__Exercise description__: Without the pictures, copy all the entries below exactly.

__Provided data__:
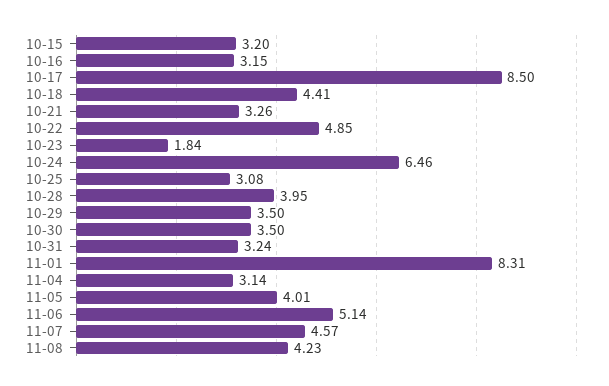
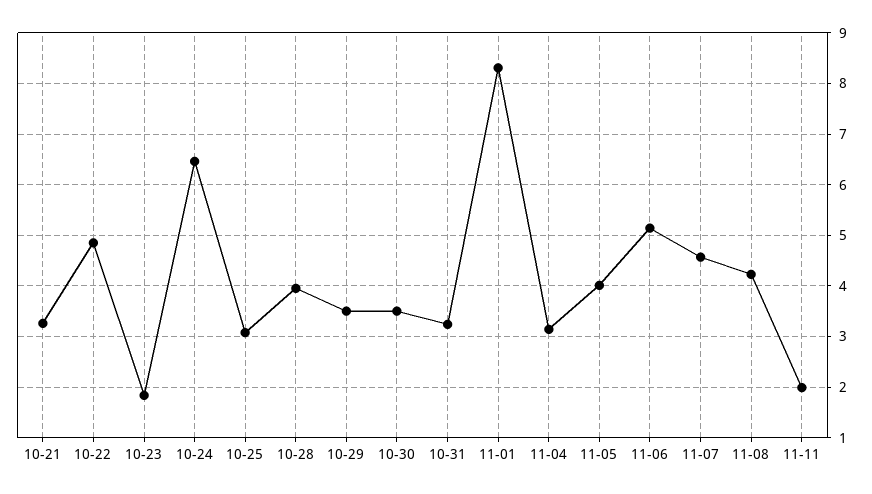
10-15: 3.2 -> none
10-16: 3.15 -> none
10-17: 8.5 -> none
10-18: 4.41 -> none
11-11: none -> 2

__Exercise output__:
10-15: 3.2 -> none
10-16: 3.15 -> none
10-17: 8.5 -> none
10-18: 4.41 -> none
11-11: none -> 2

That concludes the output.